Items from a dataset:
'''

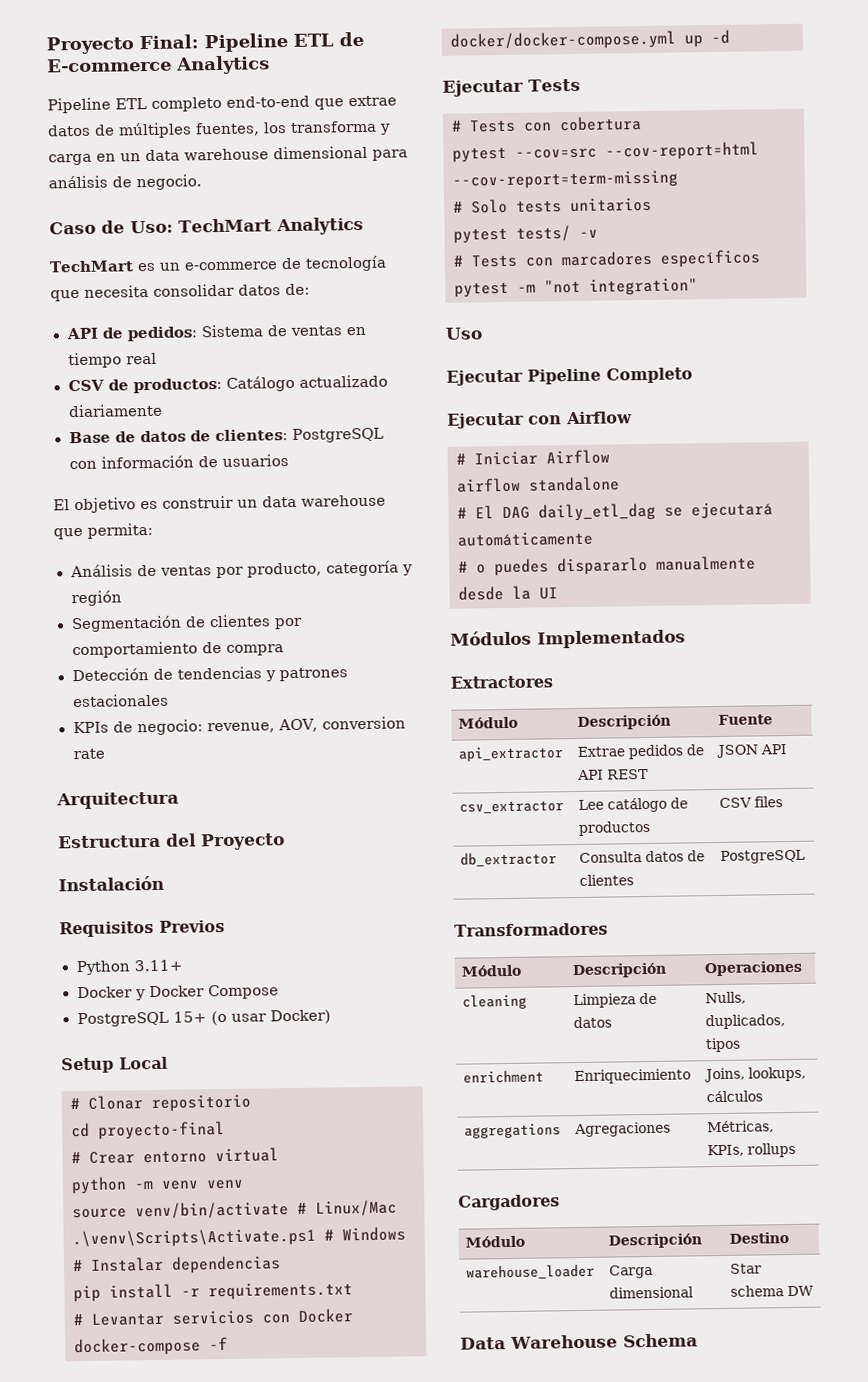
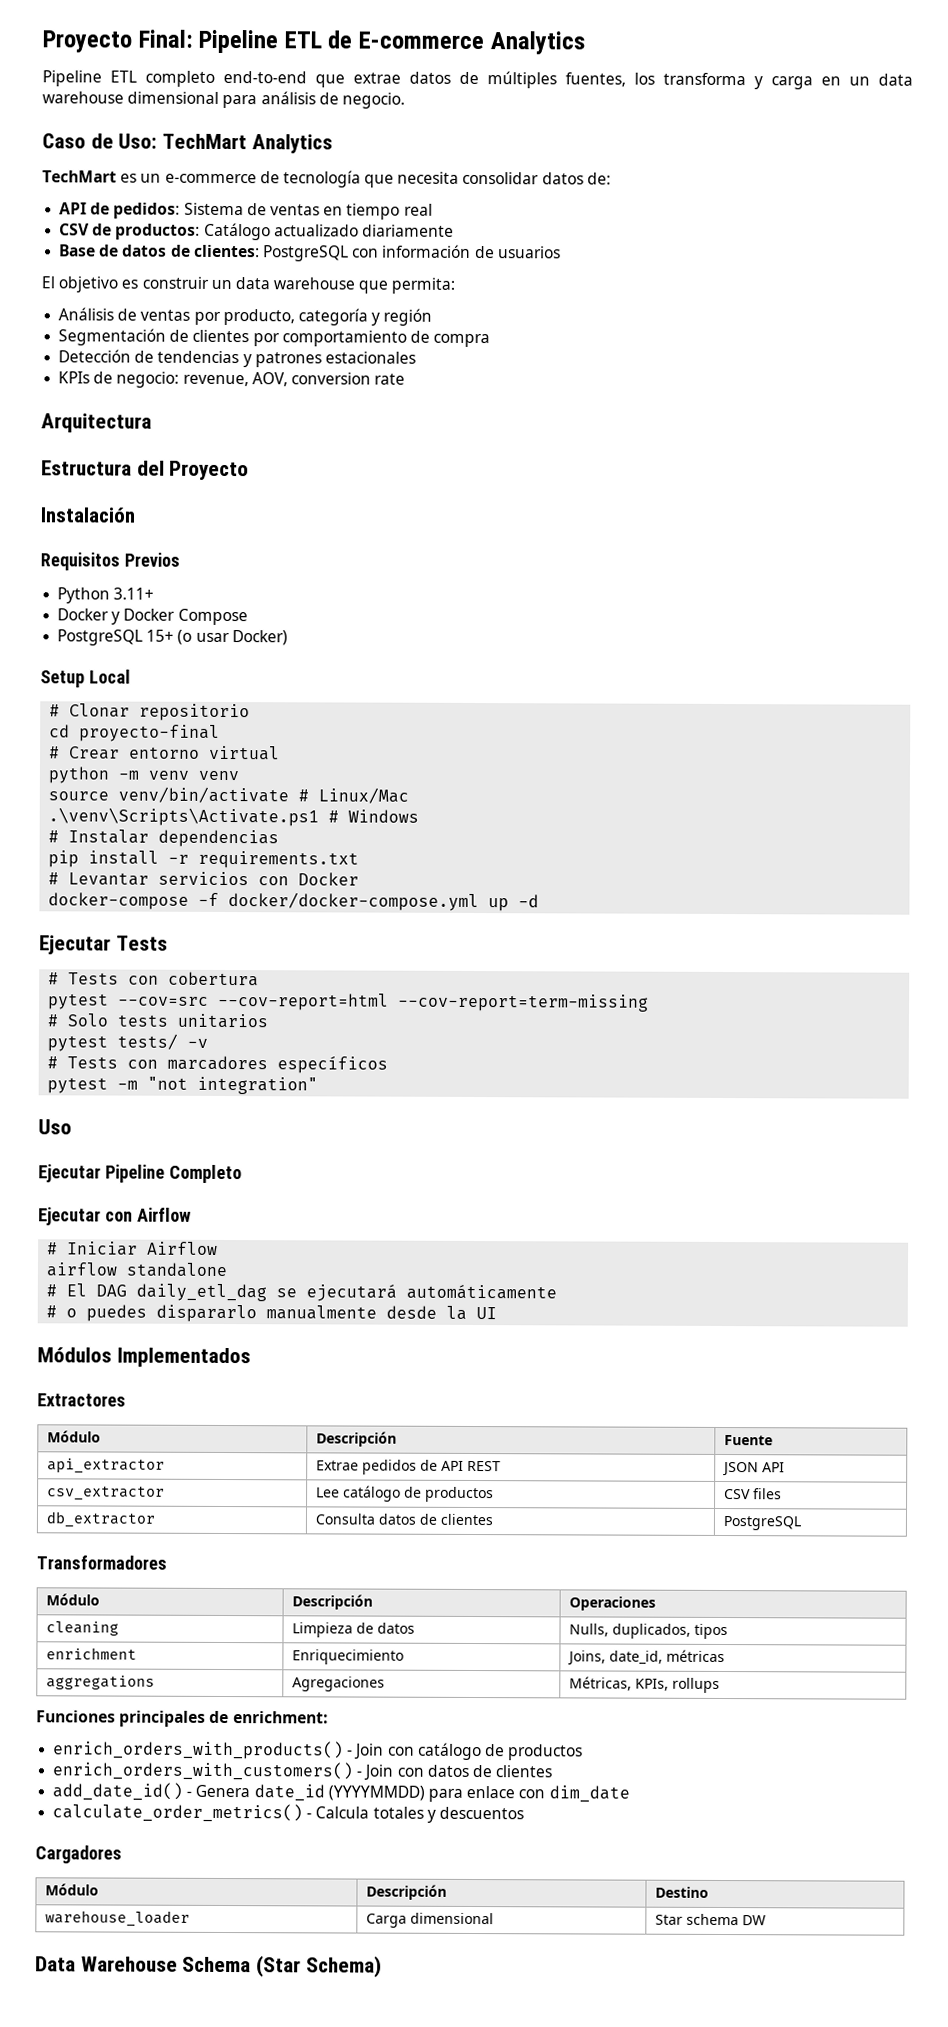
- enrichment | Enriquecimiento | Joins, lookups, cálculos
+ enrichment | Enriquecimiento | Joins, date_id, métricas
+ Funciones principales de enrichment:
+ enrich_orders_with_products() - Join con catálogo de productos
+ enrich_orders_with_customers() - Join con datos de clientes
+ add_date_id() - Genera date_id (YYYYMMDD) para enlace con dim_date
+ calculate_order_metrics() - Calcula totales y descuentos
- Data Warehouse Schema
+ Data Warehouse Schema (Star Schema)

'''

TASK DIRECTIONS: Include both ends. Return the line holding "totales y descuentos" and all lines after it in the records above, exactly as written.

ANSWER AREA:
+ calculate_order_metrics() - Calcula totales y descuentos
- Data Warehouse Schema
+ Data Warehouse Schema (Star Schema)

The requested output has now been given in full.